• Sortie du 23 novembre : Hygiène de vie

Faut que j’te raconte, ça faisait des mois qu’i m’ tannaient pour que je fasse du biclou avec eux, les randos de Nancy. Alors, à force qu’i z’insistent comme des maboules, j’ai emprunté le matos à mon frangin, et j’ai fait ni une ni deux… pas dégonflé le mecton, ce matin, je me suis pointé à leur rencart. Un drôle de cirque, faut voir ça, y’en avait plein, fringués comme des chtroumpfs, équipés comme des pros, perchés sur leurs machines dernier cri, t’imagines pas le progrès … du bol que le vélo du frangin faisait à peine ses 8 kilos, t’imagines, si je m’étais pointé avec la bécane du paternel, tu sais celle qu’il a piqué aux Fritz en 42…16 kilos de ferraille, faut s’les traîner.

J’te cache pas qu’au début, j’ai morflé, c’est pas qu’ça roulait bien vite, mais que veux-tu, quand on clope ses 2 paquets par jour, qu’on se descend ses trois boutanches de rouquin, sans compter le carafon de brouille-ménage, le « sport », comme ils disent, c’est pire que l’turbin. Tu vas m’dire, forcément, c’est aussi du travail à la chaîne, le vélo… je rigole, mais n’empêche, qu’est-ce que ça fait mal aux guiboles, pis aussi au dos, et le joufflu, c’est le bouquet, vu qu’on est assis sur une selle qu’est pas plus large que le bifteck de la cantine.

Petit à petit, je m’y suis fait, j’ai pigé comment qu’i fallait s’y prendre : surtout pas de vent, bien à l’abri, « dans les roues » qu’ils disent, j’te demande un peu, dans les roues… et pis j’ai dit, les poussettes c’est pas de refus, faut pas vous gêner les gars, j’vais pas me vexer.

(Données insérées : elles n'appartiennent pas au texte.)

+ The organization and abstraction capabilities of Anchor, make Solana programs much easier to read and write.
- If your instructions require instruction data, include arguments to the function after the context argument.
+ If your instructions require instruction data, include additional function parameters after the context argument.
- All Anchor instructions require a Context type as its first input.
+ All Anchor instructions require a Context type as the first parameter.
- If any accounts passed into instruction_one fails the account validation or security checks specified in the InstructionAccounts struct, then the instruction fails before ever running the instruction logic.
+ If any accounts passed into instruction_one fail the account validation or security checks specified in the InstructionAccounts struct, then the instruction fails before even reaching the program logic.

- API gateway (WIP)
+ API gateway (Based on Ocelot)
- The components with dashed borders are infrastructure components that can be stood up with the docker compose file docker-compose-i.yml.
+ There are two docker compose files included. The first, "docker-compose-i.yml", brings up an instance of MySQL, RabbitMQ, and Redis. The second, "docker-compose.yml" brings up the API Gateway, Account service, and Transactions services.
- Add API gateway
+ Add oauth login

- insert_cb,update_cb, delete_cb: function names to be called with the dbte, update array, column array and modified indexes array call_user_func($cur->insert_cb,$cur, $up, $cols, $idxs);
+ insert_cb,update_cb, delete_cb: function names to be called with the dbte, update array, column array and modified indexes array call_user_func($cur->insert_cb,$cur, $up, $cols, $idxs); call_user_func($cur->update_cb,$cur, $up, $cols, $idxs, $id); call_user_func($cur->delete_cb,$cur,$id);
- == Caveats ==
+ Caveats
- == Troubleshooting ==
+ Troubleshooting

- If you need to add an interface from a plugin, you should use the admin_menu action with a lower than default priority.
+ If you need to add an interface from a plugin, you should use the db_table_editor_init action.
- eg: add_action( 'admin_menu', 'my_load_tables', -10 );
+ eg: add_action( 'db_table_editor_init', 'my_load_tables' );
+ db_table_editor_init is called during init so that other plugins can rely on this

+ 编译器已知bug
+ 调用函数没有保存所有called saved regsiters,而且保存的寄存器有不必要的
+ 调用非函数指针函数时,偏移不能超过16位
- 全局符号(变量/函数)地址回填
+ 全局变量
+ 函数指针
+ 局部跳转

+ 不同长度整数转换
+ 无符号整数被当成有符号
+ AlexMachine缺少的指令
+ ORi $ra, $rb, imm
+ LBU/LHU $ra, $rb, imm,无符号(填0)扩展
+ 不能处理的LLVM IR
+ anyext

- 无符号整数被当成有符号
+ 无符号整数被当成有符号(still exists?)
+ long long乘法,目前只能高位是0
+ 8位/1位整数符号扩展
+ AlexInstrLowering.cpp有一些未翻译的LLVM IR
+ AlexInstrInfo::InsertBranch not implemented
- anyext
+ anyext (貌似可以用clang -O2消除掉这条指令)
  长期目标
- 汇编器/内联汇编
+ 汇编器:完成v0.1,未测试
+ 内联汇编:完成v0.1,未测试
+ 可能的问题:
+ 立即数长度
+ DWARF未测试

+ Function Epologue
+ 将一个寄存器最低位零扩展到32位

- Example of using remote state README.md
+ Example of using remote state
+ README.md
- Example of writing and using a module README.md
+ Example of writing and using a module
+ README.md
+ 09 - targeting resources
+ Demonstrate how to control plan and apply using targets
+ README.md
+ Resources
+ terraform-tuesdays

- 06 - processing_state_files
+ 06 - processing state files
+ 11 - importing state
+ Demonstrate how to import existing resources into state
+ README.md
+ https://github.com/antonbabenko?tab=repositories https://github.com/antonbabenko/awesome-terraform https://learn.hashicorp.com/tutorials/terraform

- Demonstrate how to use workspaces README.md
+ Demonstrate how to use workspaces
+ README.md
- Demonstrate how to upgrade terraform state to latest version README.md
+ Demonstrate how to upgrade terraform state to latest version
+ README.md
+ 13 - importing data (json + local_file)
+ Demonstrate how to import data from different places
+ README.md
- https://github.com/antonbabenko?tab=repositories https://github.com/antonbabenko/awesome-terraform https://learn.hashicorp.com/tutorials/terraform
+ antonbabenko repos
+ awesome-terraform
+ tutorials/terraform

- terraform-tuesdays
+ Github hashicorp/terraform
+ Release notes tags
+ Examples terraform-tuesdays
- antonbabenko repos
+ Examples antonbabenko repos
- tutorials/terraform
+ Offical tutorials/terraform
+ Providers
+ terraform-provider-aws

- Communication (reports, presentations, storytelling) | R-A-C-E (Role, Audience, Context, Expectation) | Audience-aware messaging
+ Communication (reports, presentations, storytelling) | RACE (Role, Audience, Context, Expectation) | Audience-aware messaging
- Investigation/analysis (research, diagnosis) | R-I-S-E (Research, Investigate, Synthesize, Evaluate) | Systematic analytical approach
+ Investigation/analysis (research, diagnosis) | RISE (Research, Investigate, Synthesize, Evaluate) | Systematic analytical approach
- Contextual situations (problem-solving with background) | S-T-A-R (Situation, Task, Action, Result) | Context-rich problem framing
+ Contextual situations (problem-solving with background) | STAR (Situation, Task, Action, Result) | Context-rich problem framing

Sur le tas, y’en a qu’on été ben complaisants, z’ont eu pitié. J’vous revaudrai ça, qu’j’ai dit…les promesses ça coûte pas cher. C’est pour dire que j’suis pas resté en rade, et qu’j’ai même pas mis à pied à terre, enfin pas longtemps, on a sa fierté, tout d’même.

C’est pas tous des jeunots, les mordus de la petite reine, loin de là, y’en avait même un qu’avait 80 piges, i paraît, tu te rends compte. Pis fallait voir comment qu’il moulinait des gambettes, l’ancêtre, t’en avait qui tiraient la langue pour ne pas s’faire larguer. La moyenne d’âge doit dépasser allègrement les 60 balais… z’ont pas dû beaucoup se fatiguer au boulot quand i z’étaient jeunes, pas comme mézigue… frais comme des fonctionnaires qu’i sont, tout frais tout roses comme des premiers communiants.

A moins que… ouais… à moins que ce soit le biclou qui les conserve, précisément… « l’hygiène de vie », qu’i m’dit toujours le toubib, vous y pensez à votre hygiène de vie… pour sûr que j’y pense, mais que veux-tu, j’sais pas refuser… moi, on m’offre un canon, je dis jamais non, j’ai de l’éducation, mon prince, j’sais m’tenir… enfin, jusqu’à un certain point, des fois j’attige, j’me tiens aux murs, même que la bécane du paternel j’la retrouve pas… obligé de rentrer à pinces… mais avec tous les zigzags, ça en fait du chemin.

Bon, je crois que je vais m’acheter une conduite… et un bon vélo. Parce qu’au fond, je les envie, les croulants qui pètent la forme. J’dis pas que je les suivrai partout… vu qu’i en a un qu’est un peu philosophe sur les bords qui m’a expliqué : y a des pacifistes, dans le lot, des pères tranquilles, des contemplatifs, mais y en a aussi pour qui c’est jamais assez dur… en-dessous de 10%, une côte, c’est de la rigolade, il leur faut du raide, du pentu… et du bien long dans le dur, col après col, et chrono en mains, comme des pros, j’te dis, ah ça rigole pas… des forcenés. Alors, le philosophe (i s’appelle Kierk, Kierk Hegaard, un drôle de nom, doit être né à Anvers, à moins qu’il soye danois), i m’a sorti une phrase qui m’a drôlement fait réfléchir : i m’a dit, pour ces gaillards-là, « ce n’est pas le chemin qui est difficile, c’est le difficile qui est le chemin… »

Je répète, t’as bien entendu : ce n’est pas le chemin qui est difficile, c’est le difficile qui est le chemin.

Ah, c’est beau comme de l’antique, une phrase comme ça… pour faire réfléchir, ça fait réfléchir…

Reynald, qui a reçu les confidences du néophyte du jour.